Discussion: Model registry data topology

Context

Model registry artefact management will use Package Registry, but it doesn't handle metadata and other features we might need. We also need to think of a path to promote a Candidate (which will use the same Model package type) into a model version.

Model Experiments data topology

Model experiments has a similar situation, where it uses package registry to hold the artefacts, but then has a layer of tables to provide information for UI:

  • Well defined GitLab metadata (such as Merge Request ID, or Build id) go into Ml::Candidate
  • MlCandidateMetadata creates a flexible way for users to add any metadata that is not covered by GitLab. An improvement to MlCandidateMetadata would be to add a type column, so that we can add better rendering for some specific types (eg image_url, image, int, etc)
erDiagram
    Project ||--o{ MlExperiment : owns
    Project ||--o{ MlCandidate : owns
    User ||--|{ MlCandidate : creates
    User ||--|{ MlExperiment : creates
    MlExperiment ||--o{ MlCandidate : compares
    MlExperiment ||--o{ MlExperimentMedatadata : has
    MlCandidate ||--o{ MlCandidateParam : has
    MlCandidate ||--o{ MlCandidateMetric : has
    MlCandidate ||--o{ MlCandidateMetadata : has
    MlCandidate ||--o{ PackagesPackage : stores
    MlCandidateParam {
        string name
        string value
    }
    MlCandidateMetric {
        string name
        float value
        int step
    }
    MlCandidateMetadata {
        string name
        string value
    }
    MlExperimentMedatadata {
        string name
        string value
    }
    MlCandidate {
        bigint id
        bigint iid
        string name
        uuid eid
    }
    MlExperiment {
        bigint id
        bigint iid
        string name
    }

Suggested solution:

Follow the same general id from above:

  1. Add Ml::Model This has the description of a model, and other model specific attributes. It has a name, iid, description, and 0 or many versions. A version
  2. A model version is a Packages::Package of type ml_model, where the package name is the model name
  3. Add Packages::MlModelMetadata, which has general metadata about that specific version of the model (eg model_id)

Eventually:

Connecting Model Experiments to Model Registry:

  1. Add association from Ml::Experiment to Ml::Model.
  2. Each model has a default Ml::Experiment.
  3. Each Ml::ModelVersion can have 0 or 1 Ml::Candidate.

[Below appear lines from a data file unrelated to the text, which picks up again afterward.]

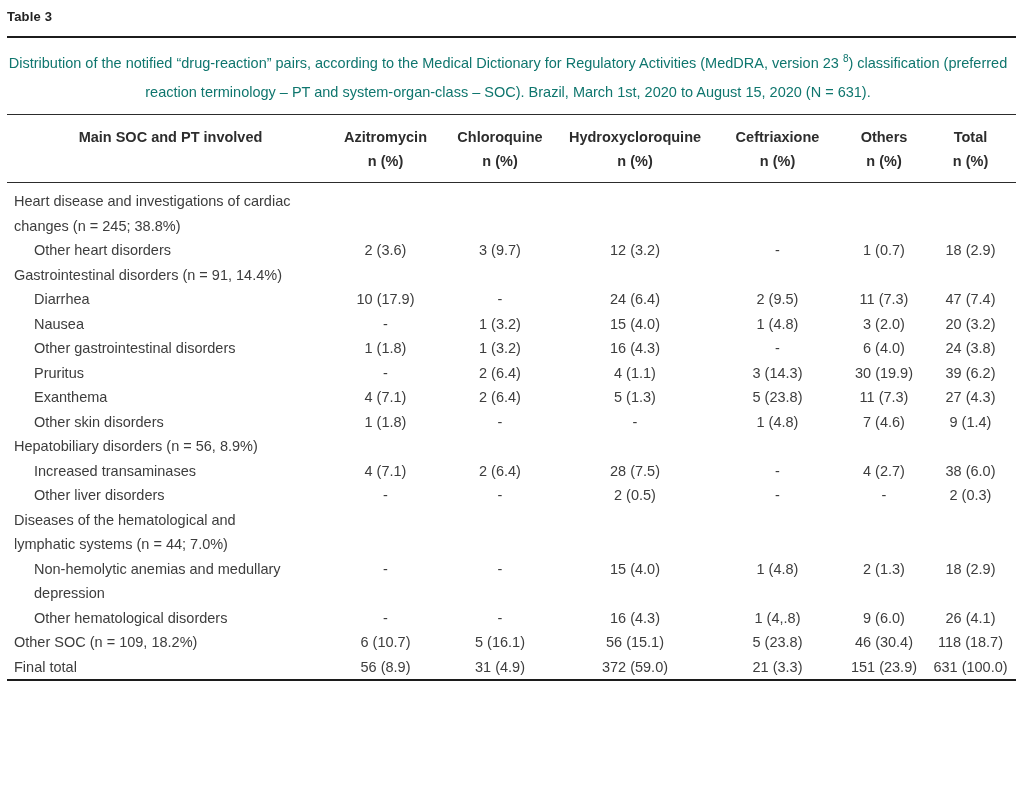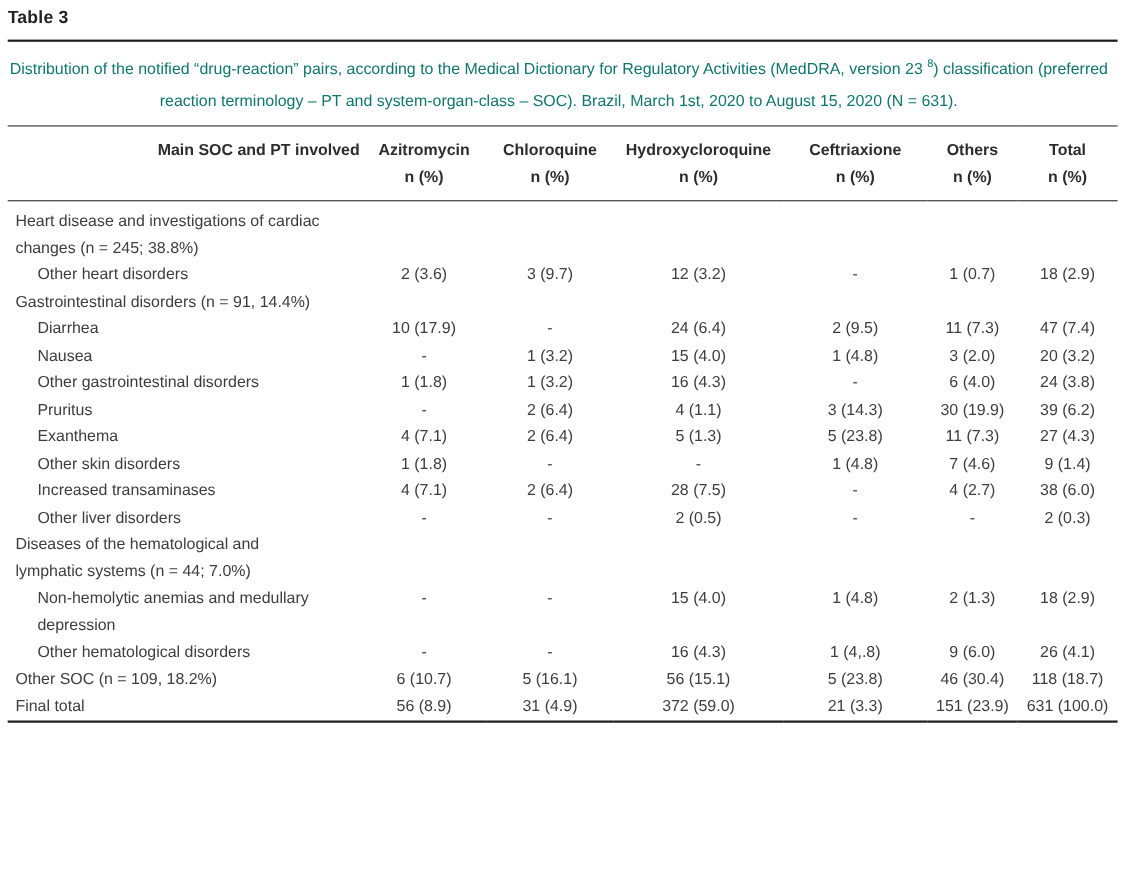--- a/index.html
+++ b/index.html
@@ -14,7 +14,7 @@
     overflow: hidden;
   }
   .title {
-    font-size: 16px;
+    font-size: 13px;
     font-weight: bold;
     color: #222222;
     line-height: 22px;

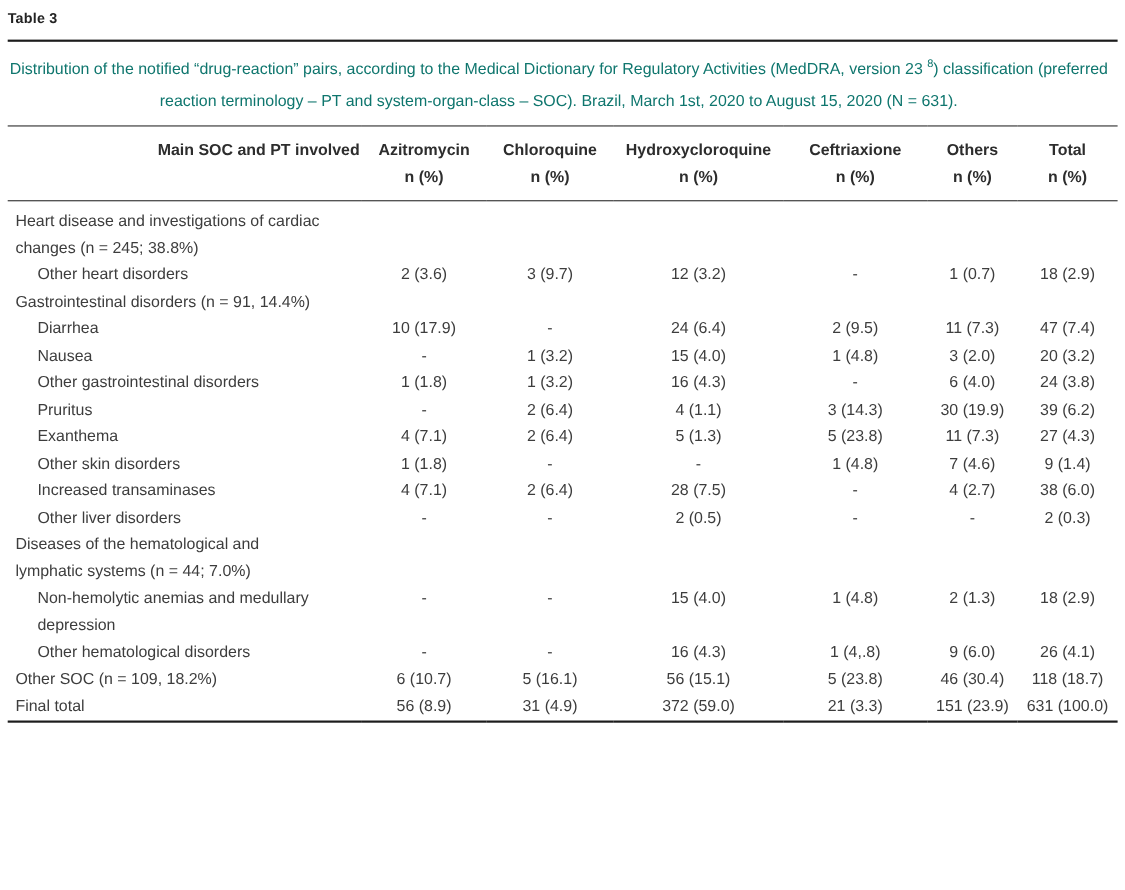--- a/index.html
+++ b/index.html
@@ -55,7 +55,7 @@
     border-bottom: 1.5px solid #2c2c2c;
   }
   thead th .hlabel, thead th .hsub { line-height: 24px; }
-  thead th.first { text-align: right; padding-left: 7px; }
+  thead th.first { text-align: center; padding-left: 7px; }
   thead th.num { text-align: center; }
   tbody td {
     font-size: 14.5px;

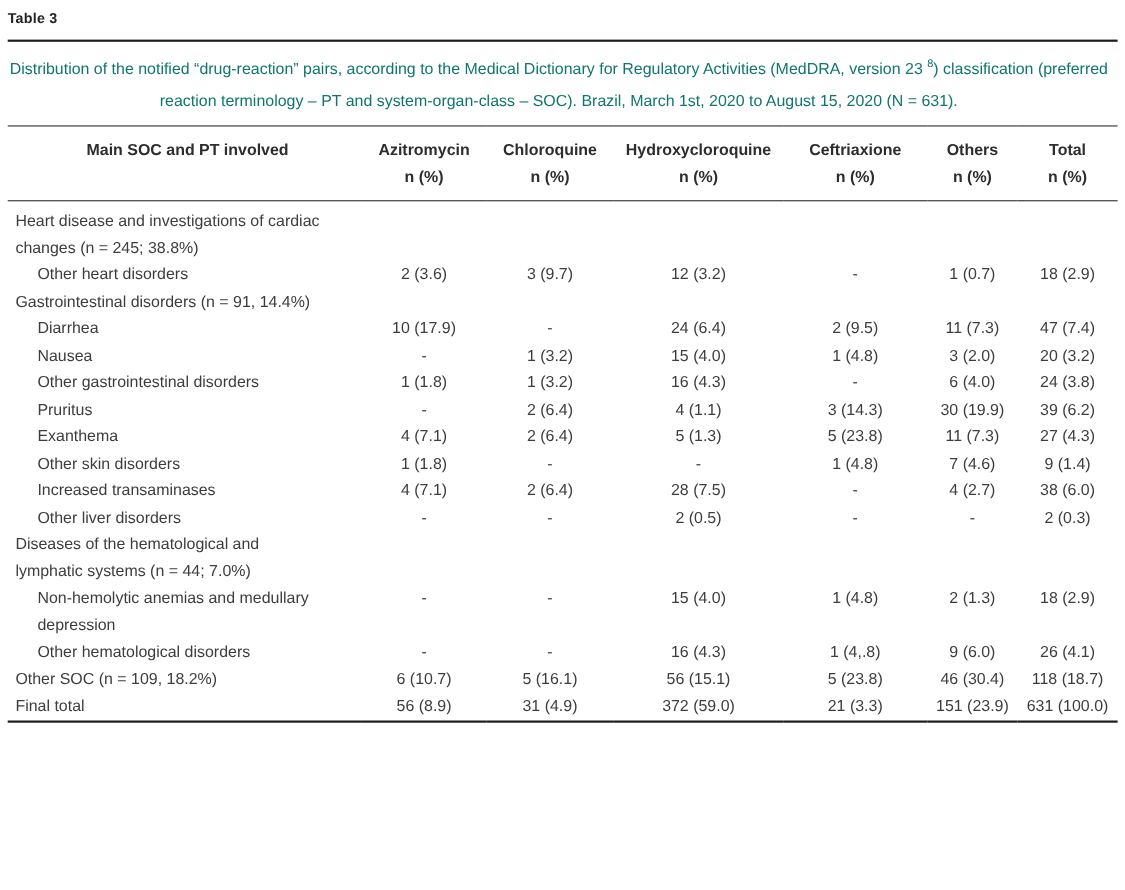--- a/index.html
+++ b/index.html
@@ -208,6 +208,15 @@
           <td class="val">7 (4.6)</td>
           <td class="val">9 (1.4)</td>
         </tr>
+        <tr class="soc-row">
+          <td class="label">Hepatobiliary disorders (n = 56, 8.9%)</td>
+          <td class="val"></td>
+          <td class="val"></td>
+          <td class="val"></td>
+          <td class="val"></td>
+          <td class="val"></td>
+          <td class="val"></td>
+        </tr>
         <tr class="pt-row">
           <td class="label">Increased transaminases</td>
           <td class="val">4 (7.1)</td>

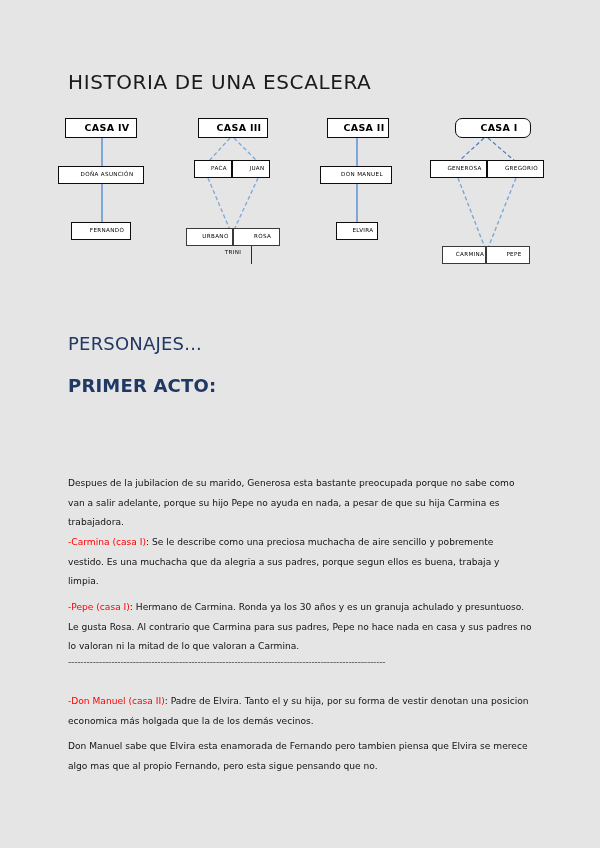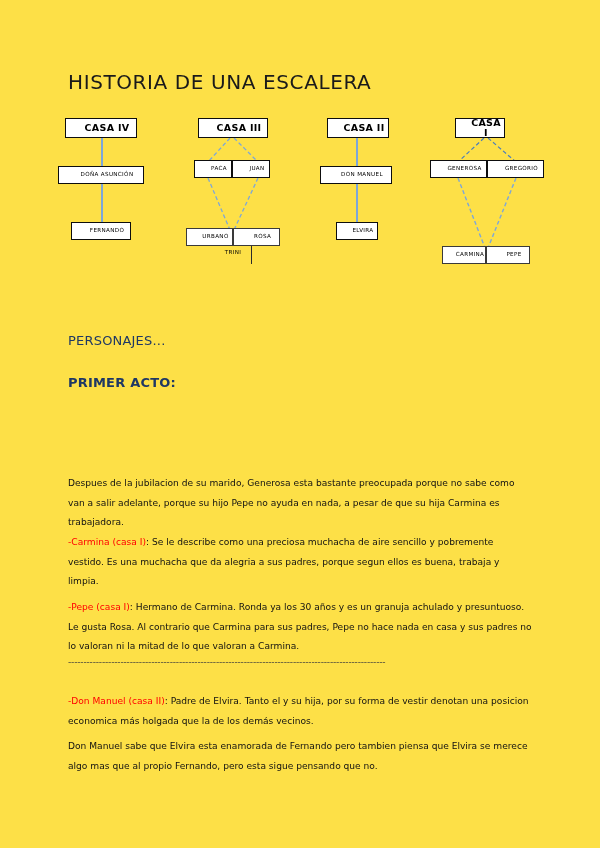--- a/index.html
+++ b/index.html
@@ -15,7 +15,7 @@
     position: relative;
     width: 600px;
     height: 848px;
-    background: #fde047;
+    background: #e5e5e5;
     overflow: hidden;
   }
 

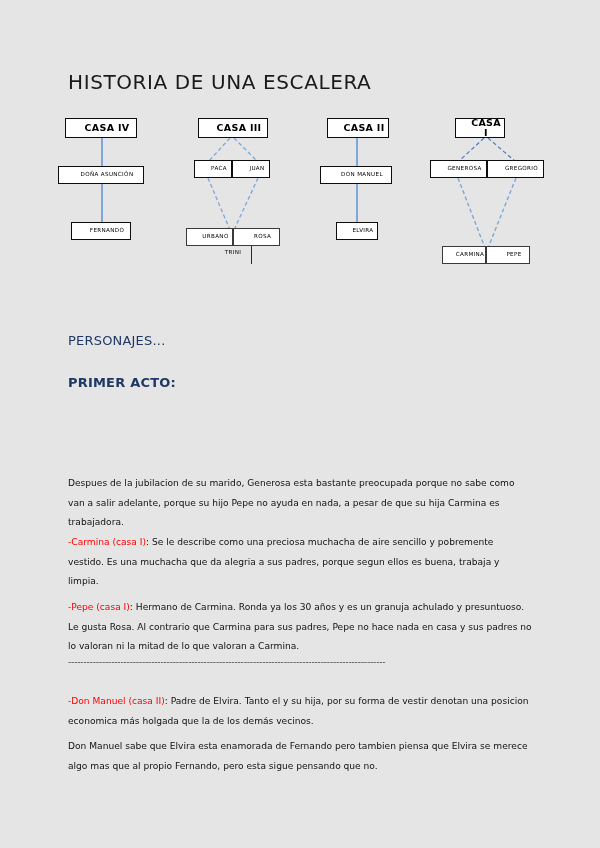--- a/index.html
+++ b/index.html
@@ -216,7 +216,7 @@
         <line x1="86" y1="66" x2="58" y2="136" stroke="#7da7d9" stroke-width="1.4" stroke-dasharray="4,2.6"></line>
       </svg>
 
-      <div class="dbox head" style="left:25px; top:6px; width:50px; height:20px;">
+      <div class="dbox head" style="left:25px; top:6px; width:76px; height:20px;border-radius:7px;">
         <span>CASA I</span>
       </div>
 

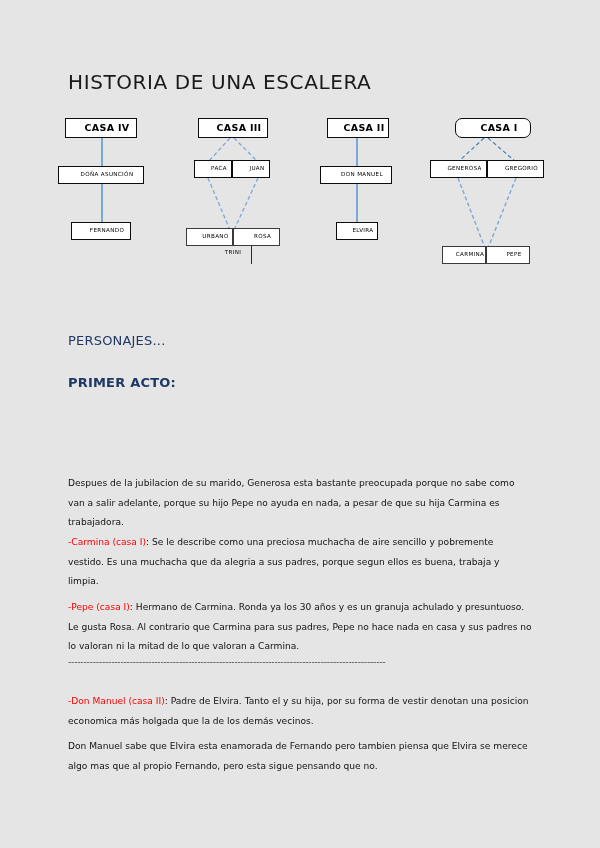--- a/index.html
+++ b/index.html
@@ -101,7 +101,7 @@
     position: absolute;
     left: 68px;
     color: #1f3864;
-    font-size: 13px;
+    font-size: 18px;
     letter-spacing: 0.2px;
     font-family: "DejaVu Sans", sans-serif;
     white-space: nowrap;

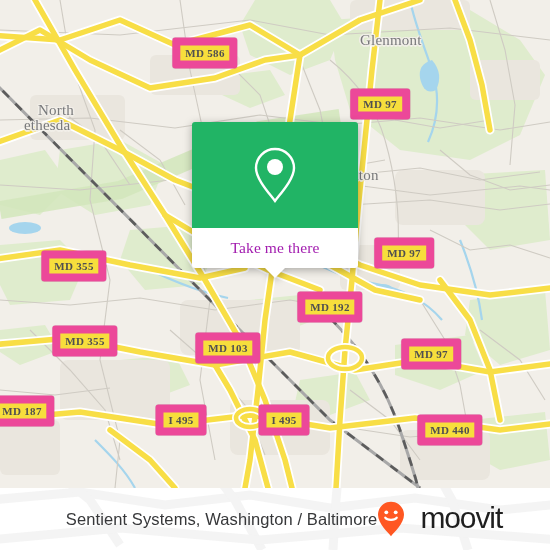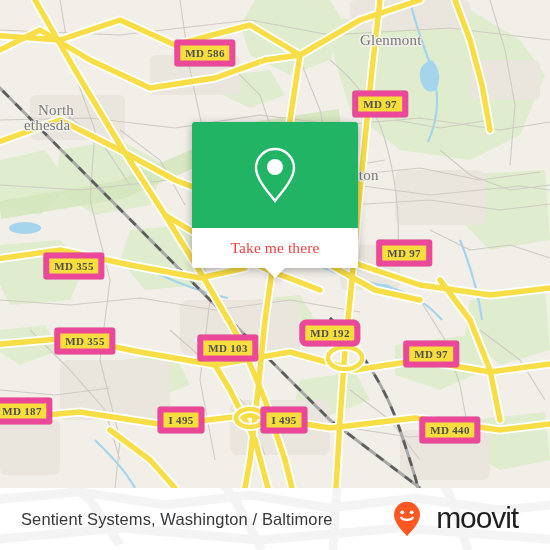--- a/index.html
+++ b/index.html
@@ -50,7 +50,7 @@
   .shield {
     position: absolute;
     background: #f7de3c;
-    border: 6px solid #ec4899;
+    border: 8px solid #ec4899;
     border-radius: 3px;
     color: #4f4f50;
     font-size: 11px;

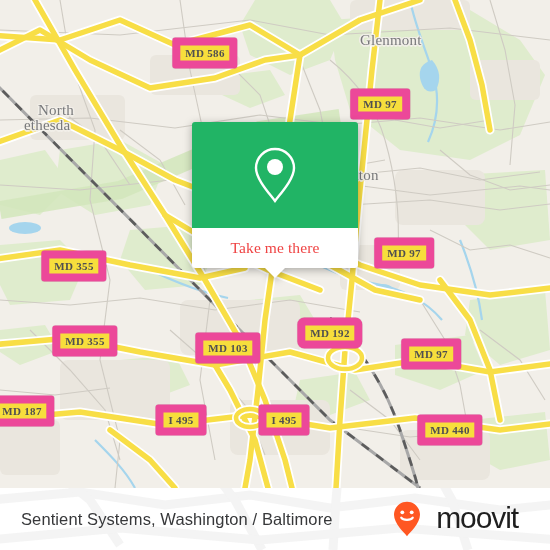--- a/index.html
+++ b/index.html
@@ -97,7 +97,7 @@
     display: flex;
     align-items: center;
     justify-content: center;
-    color: #ef4444;
+    color: #a21caf;
     font-size: 15.5px;
     letter-spacing: .1px;
   }

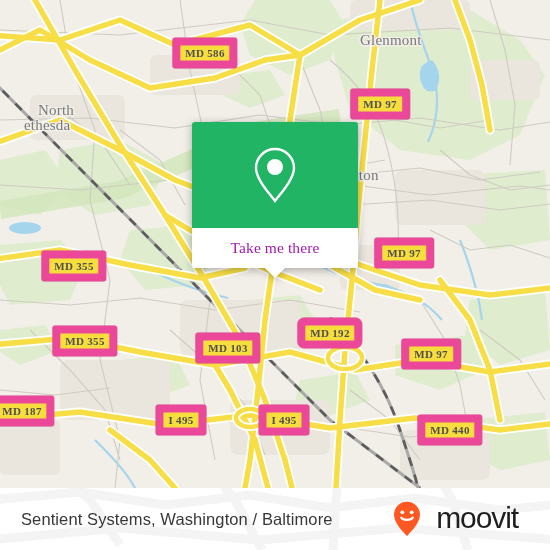--- a/index.html
+++ b/index.html
@@ -315,7 +315,7 @@
     <div class="shield" style="left:380px; top:104px;">MD 97</div>
     <div class="shield" style="left:404px; top:253px;">MD 97</div>
     <div class="shield" style="left:74px;  top:266px;">MD 355</div>
-    <div class="shield" style="left:330px; top:333px;border-radius:7px;">MD 192</div>
+    <div class="shield" style="left:330px; top:307px;">MD 192</div>
     <div class="shield" style="left:85px;  top:341px;">MD 355</div>
     <div class="shield" style="left:228px; top:348px;">MD 103</div>
     <div class="shield" style="left:431px; top:354px;">MD 97</div>

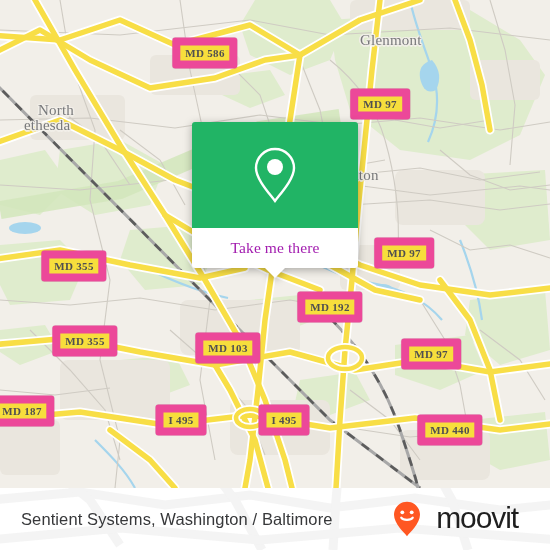--- a/index.html
+++ b/index.html
@@ -133,8 +133,8 @@
     height: 100%;
     display: flex;
     align-items: center;
-    justify-content: space-between;
-    padding: 0 32px 0 21px;
+    justify-content: center;
+    padding: 0 3px 0 21px;
     box-sizing: border-box;
   }
   #footer-title {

From the data layer perspective, promoting a Candidate to Version would mean:

  • The package associated to the package becomes the package for the model version. Candidates without package cannot be promoted.
  • The metadata for the Ml::ModelVersion is the Ml::ModelVersionMetadata and the Ml::CandidateMetadata associated to the ModelVersion. Same for Metrics and Params.
Edited by Eduardo Bonet